He was referring to using the funds from the American Recovery and Reinvestment Act (ARRA) stimulus package and specifically to those states whose governors are refusing to accept ARRA money to expand their unemployment programs to cover part-time workers and others not now eligible. Problem is, after the federal largesse runs out, the states are stuck paying for these programs themselves, as the dissenting governors have argued.
But Biden has a plan for these governors, which sounds similar to what the White House is already doing to Rush Limbaugh--shame, smear, scandalize and mock them using the captive media. (Nancy Pelosi has another plan to stop Limbaugh. She's working on a law requiring equality of viewpoints on public radio, meaning probably five liberal hosts to one conservative host, or better, five to none.)
Speaking to the AFL-CIO convention in Miami this past week, Biden also revealed that the stimulus money was earmarked for union jobs (gee, what a surprise, and how come no one in the media ever figured that out and reported on it?).

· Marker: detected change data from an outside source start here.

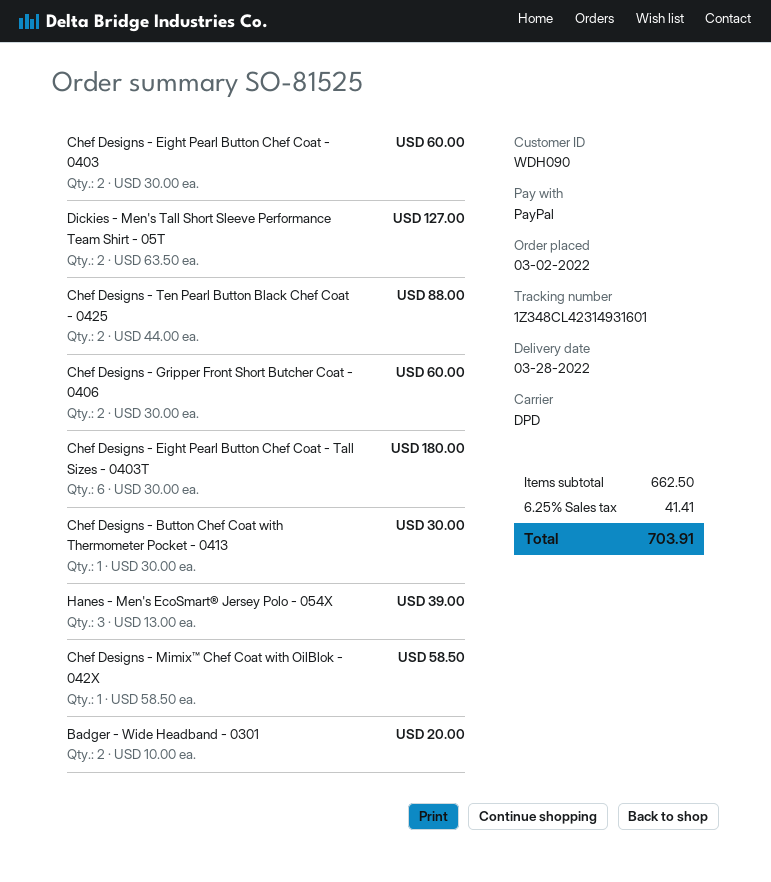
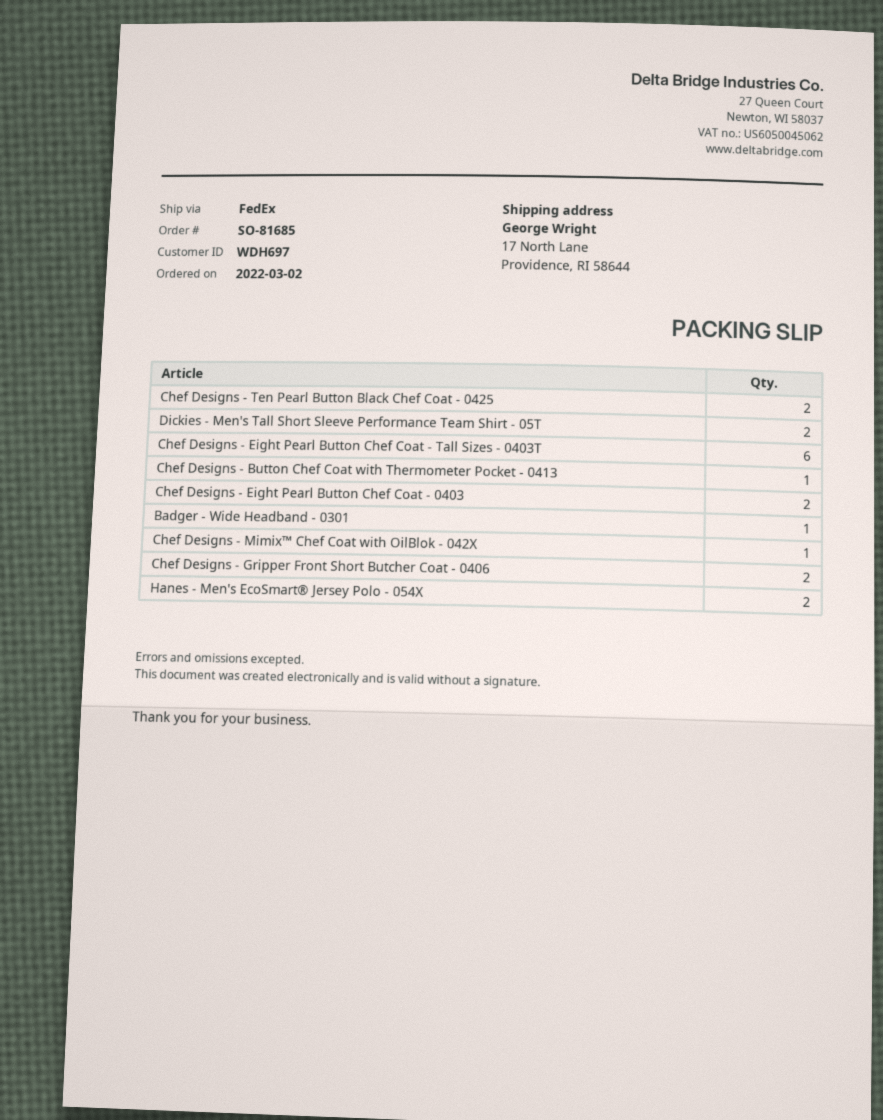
order number: SO-81525 -> SO-81685
customer number: WDH090 -> WDH697
shipping method: DPD -> FedEx
Hanes - Men's EcoSmart® Jersey Polo - 054X: 3 -> 2
Badger - Wide Headband - 0301: 2 -> 1

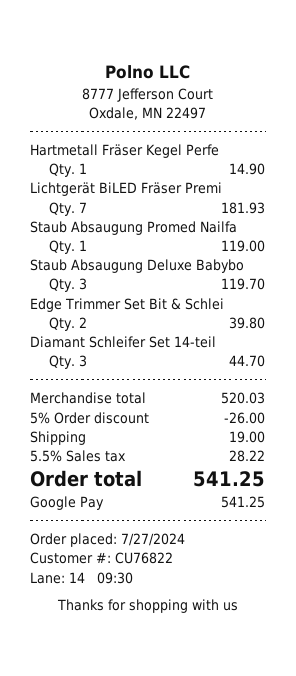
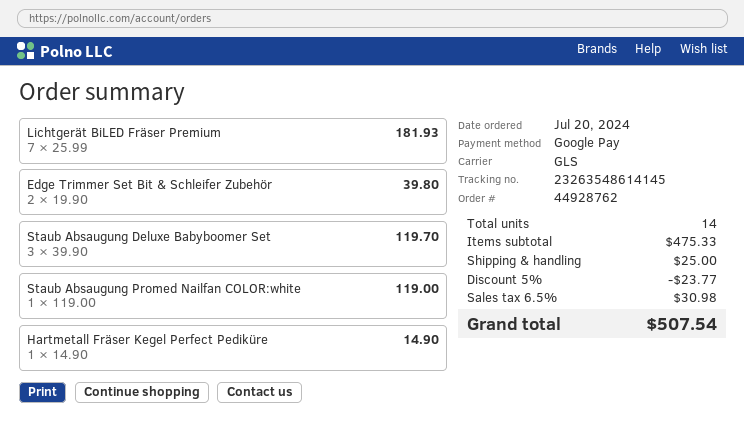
order date: 2024-07-27 -> 2024-07-20
Diamant Schleifer Set 14-teil: 3 for 44.70 -> none
subtotal: 520.03 -> 475.33
discount: 5% = 26.00 -> 5% = 23.77
shipping: 19.00 -> 25.00
tax: 5.5% = 28.22 -> 6.5% = 30.98
total: 541.25 -> 507.54

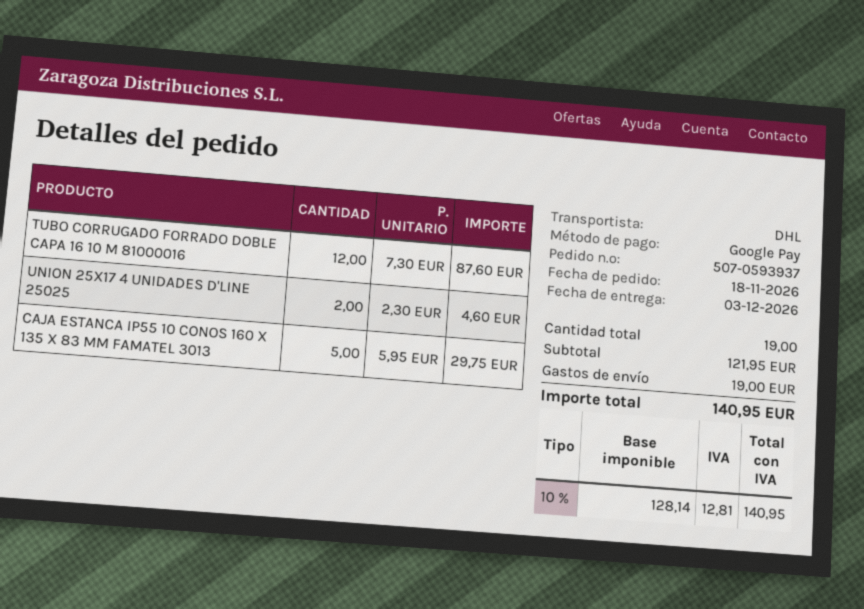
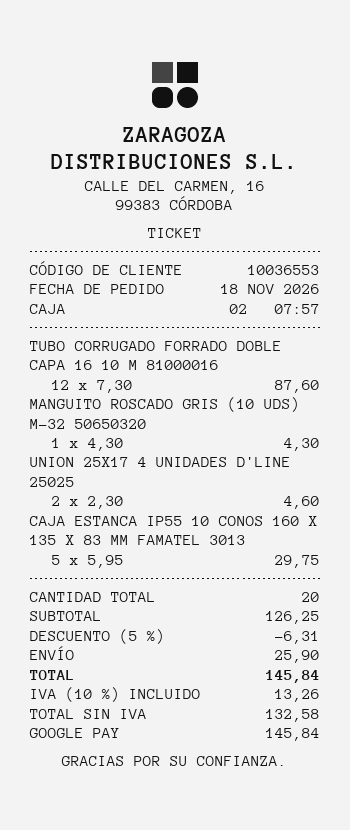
MANGUITO ROSCADO GRIS (10 UDS) M-32 50650320: none -> 1 x 4.30 = 4.30
total quantity: 19 -> 20
subtotal: 121.95 -> 126.25
discount: none -> 5% = 6.31
shipping: 19.00 -> 25.90
net: 128.14 -> 132.58
tax: 10% = 12.81 -> 10% = 13.26
total: 140.95 -> 145.84

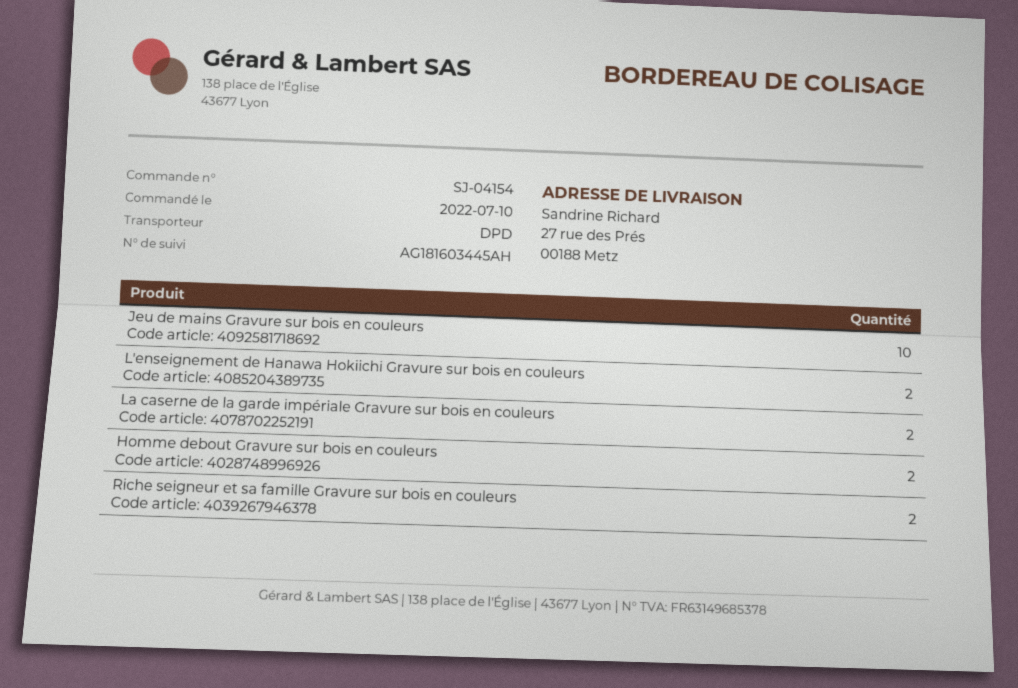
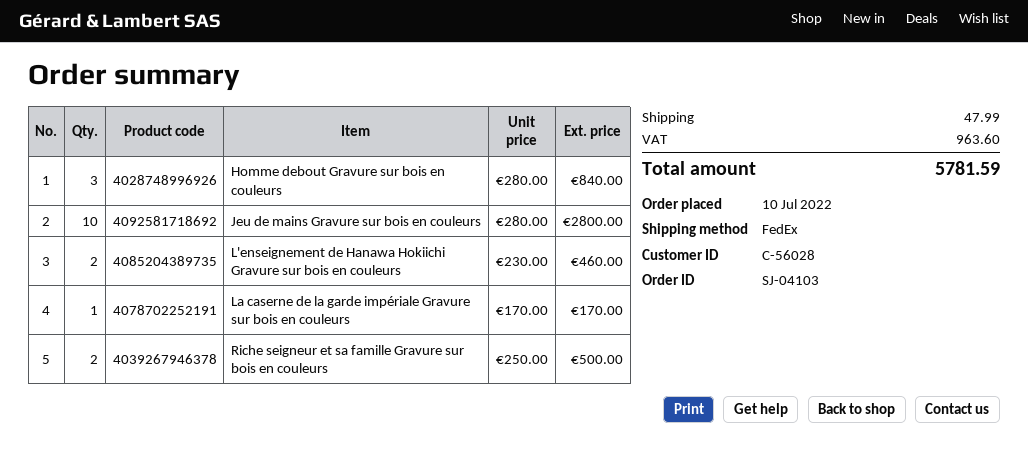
order number: SJ-04154 -> SJ-04103
shipping method: DPD -> FedEx
La caserne de la garde impériale Gravure sur bois en couleurs: 2 -> 1
Homme debout Gravure sur bois en couleurs: 2 -> 3

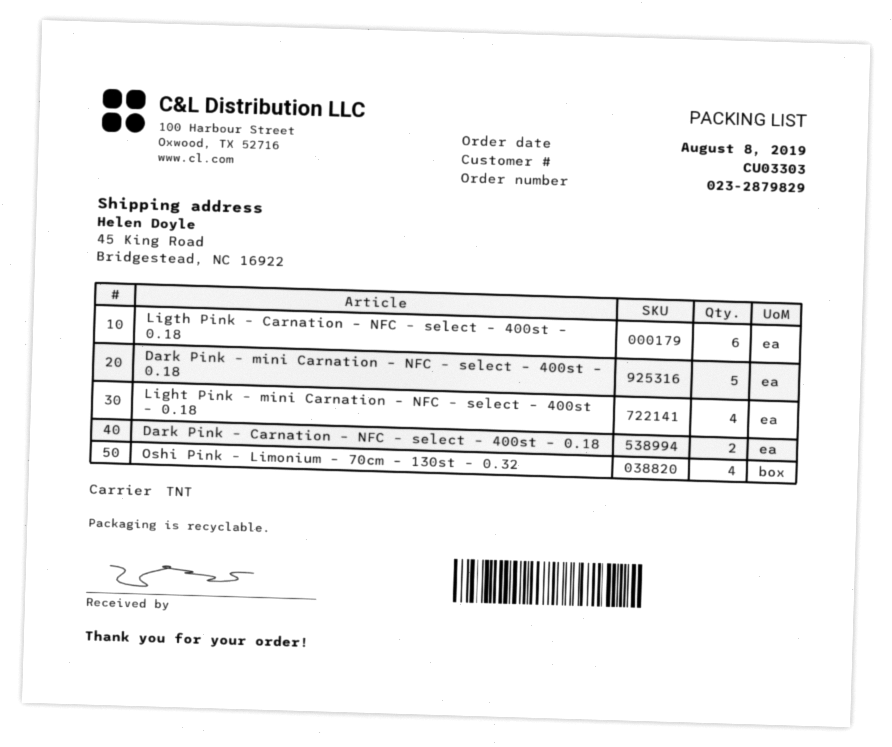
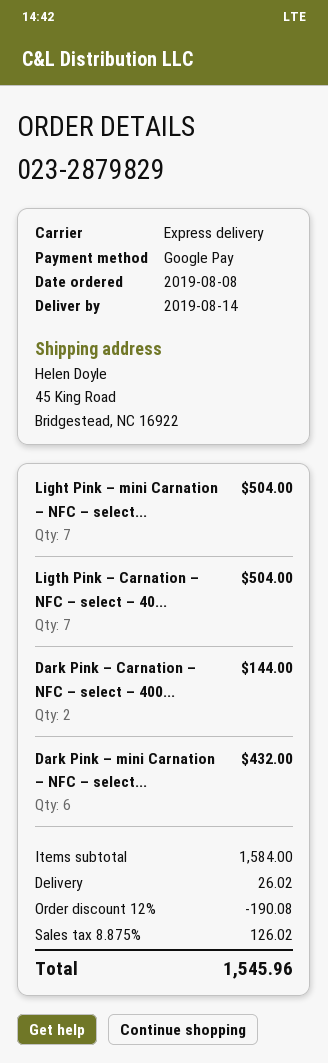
shipping method: TNT -> express
Ligth Pink – Carnation – NFC – select – 400st – 0.18: 6 -> 7
Dark Pink – mini Carnation – NFC – select – 400st – 0.18: 5 -> 6
Light Pink – mini Carnation – NFC – select – 400st – 0.18: 4 -> 7
Oshi Pink – Limonium – 70cm – 130st – 0.32: 4 -> none

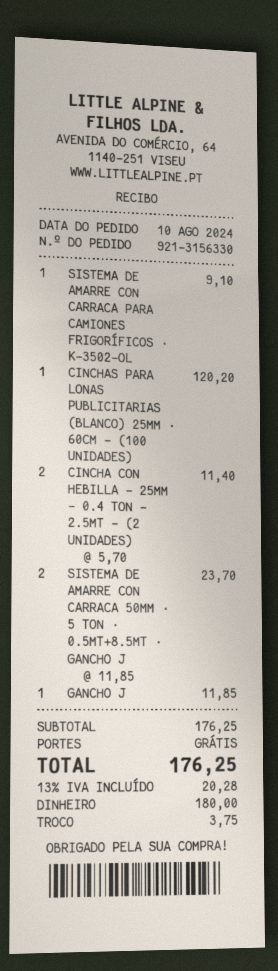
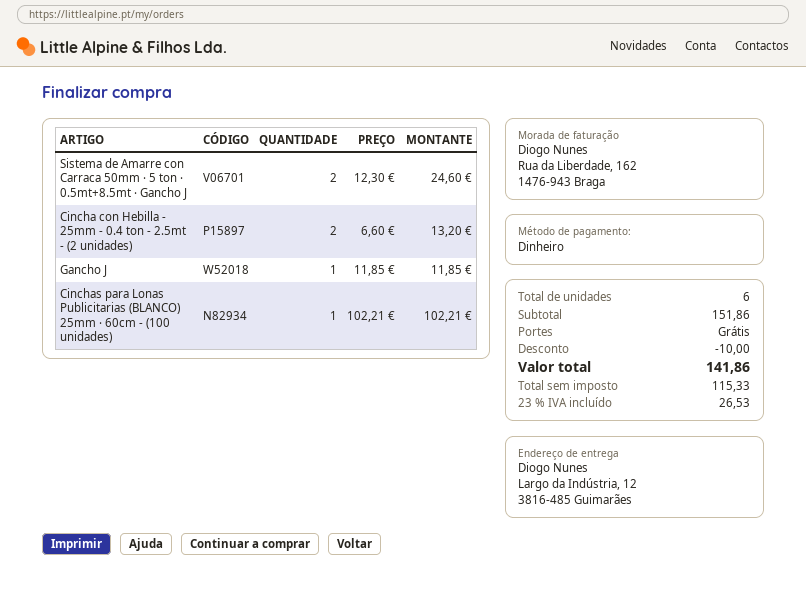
SISTEMA DE AMARRE CON CARRACA PARA CAMIONES FRIGORÍFICOS · K-3502-OL: 1 x 9.10 = 9.10 -> none
CINCHAS PARA LONAS PUBLICITARIAS (BLANCO) 25MM · 60CM - (100 UNIDADES): 1 x 120.20 = 120.20 -> 1 x 102.21 = 102.21
CINCHA CON HEBILLA - 25MM - 0.4 TON - 2.5MT - (2 UNIDADES): 2 x 5.70 = 11.40 -> 2 x 6.60 = 13.20
SISTEMA DE AMARRE CON CARRACA 50MM · 5 TON · 0.5MT+8.5MT · GANCHO J: 2 x 11.85 = 23.70 -> 2 x 12.30 = 24.60
subtotal: 176.25 -> 151.86
discount: none -> 10.00
tax: 13% = 20.28 -> 23% = 26.53
total: 176.25 -> 141.86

Here's how he explained it:
"The focus of this administration the first month has been to rebuild American roads, bridges, waterways -- jobs for the building trades union. Investing and getting more people access to broadband -- communication workers. Creating clean energy economy -- jobs that require electrical workers to modernize the grid, steel workers to go out and build the wind turbines, laborers to install the solar panels. Making our communities safer, jobs that require getting cops on the beat and keeping firefighters in firehouses. That's what we're trying to do."
Conveniently, no cameras were allowed into the meeting, but the Biden PR people were gracious enough to release a transcript to the media.
To sum up, if you were around during the Cold War, or bothered to study a little 1950s-1980s history, you'll see the parallel: Biden clearly wants to establish "captive states," just as the former Soviet Union had its "captive nations." (I should throw in "captive businesses" too, which will all fall to unionization once EFCA passes.)